Yesterday I wrote about a common misconception: that student leaders will automatically “become known” soon enough, that even in large college ministries, the “cream always rises to the top” without a lot of effort on our part.

My concern is that we rely on this as though it’s a fact (rather than a principle). Of course we often come to know about leaders in this way. But without some other systems in place, we may miss out on some leaders who would have been fantastic – and whom we could have impacted in the process, too. And we run a giant risk of frustrating students who – for whatever reason – didn’t get the chance to “be known” and then use their gifts.

Some brainstorming on this...

Potential student leaders we might miss

The new student: Some college ministries do have systems in place to get to know freshmen and begin noticing their gifts, spiritual maturity, etc.. But we’re less likely to make room for the transfer student OR the student who joins our ministry outside the normal recruitment periods. Not only will the new student not have the same number of relational connections as others, we might not be aware of their years of faithful service and Christ-following elsewhere.
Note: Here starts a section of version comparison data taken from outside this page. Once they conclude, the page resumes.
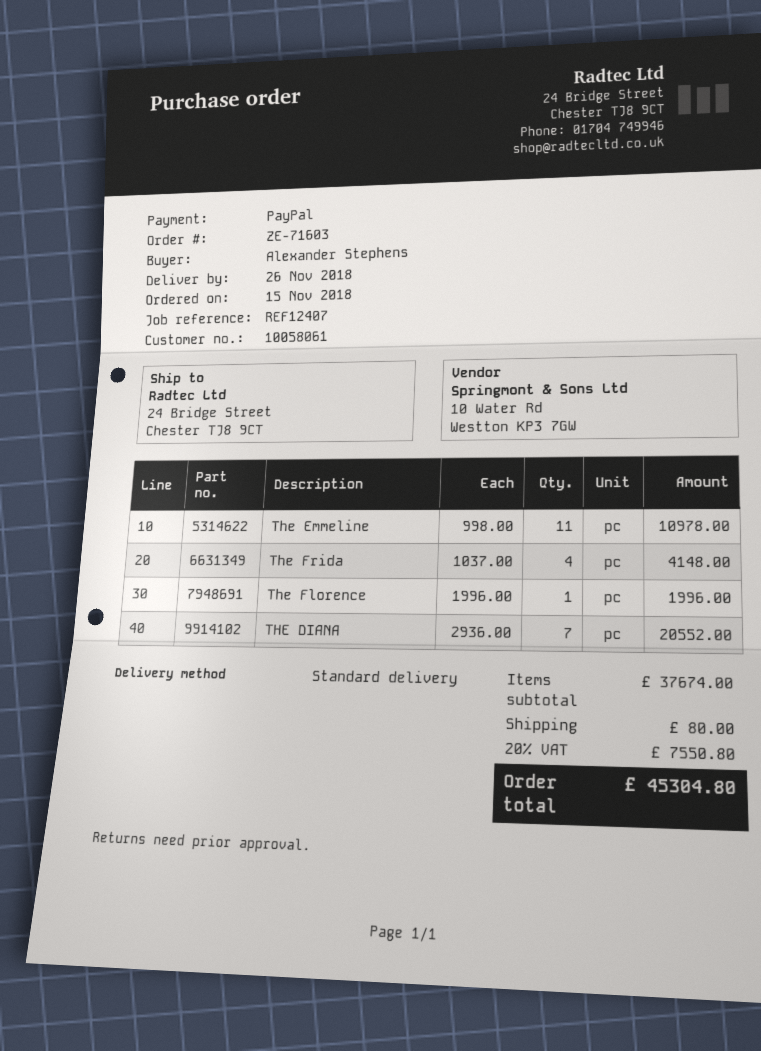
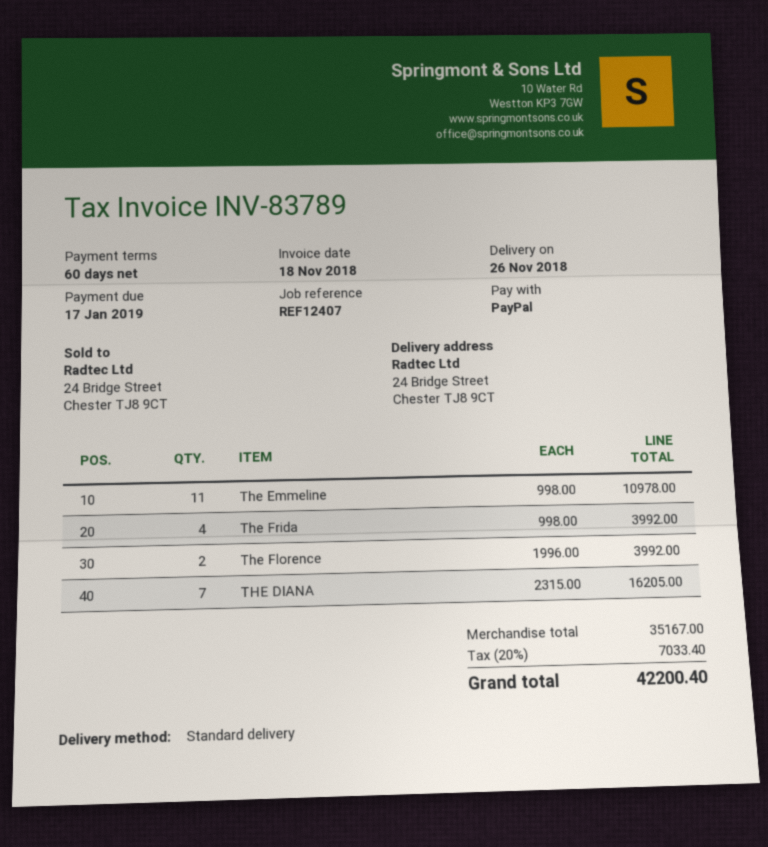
The Frida: 4 x 1037.00 = 4148.00 -> 4 x 998.00 = 3992.00
The Florence: 1 x 1996.00 = 1996.00 -> 2 x 1996.00 = 3992.00
THE DIANA: 7 x 2936.00 = 20552.00 -> 7 x 2315.00 = 16205.00
subtotal: 37674.00 -> 35167.00
shipping: 80.00 -> none
tax: 20% = 7550.80 -> 20% = 7033.40
total: 45304.80 -> 42200.40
The introvert: Note – I didn’t say “the extreme introvert.” Lots of us who lean toward introversion are less likely to put our gifts on display. And in some cases, this may even be an error. But even if it is, if introverts err on the side of false modesty, will this one weakness in a potential student leader doom them to remain unused? And not only does introversion keep people from being known to the group as a whole, it also limits the number of relational connections a person will likely form – making their potential leadership all the less likely to be spotted.

Those with a different path: For some students, your ministry’s normal “involvement path” doesn’t fit. What if they had class during small groups time last semester? What if they were studying abroad when you were training leaders last fall? Or maybe they’ve been serving faithfully in their church the same night you have Large Group Meeting. Or maybe they jumped in to your ministry right after small groups were formed (see “The New Student,” above)? If we expect every potential leader to “follow the yellow brick road” to leadership opportunities, we’ll miss some key people.

Those who have “learned” the same principle: Finally, there are students who have already learned NOT to be the squeaky wheel, not to make an exerted effort to express a desire to serve or lead or use their gifts. They believe that doing so is arrogant, and they might have even been shot down in the past. They, too, believe the “cream will rise to the top,” so they keep on being faithful… but the noticing never happens.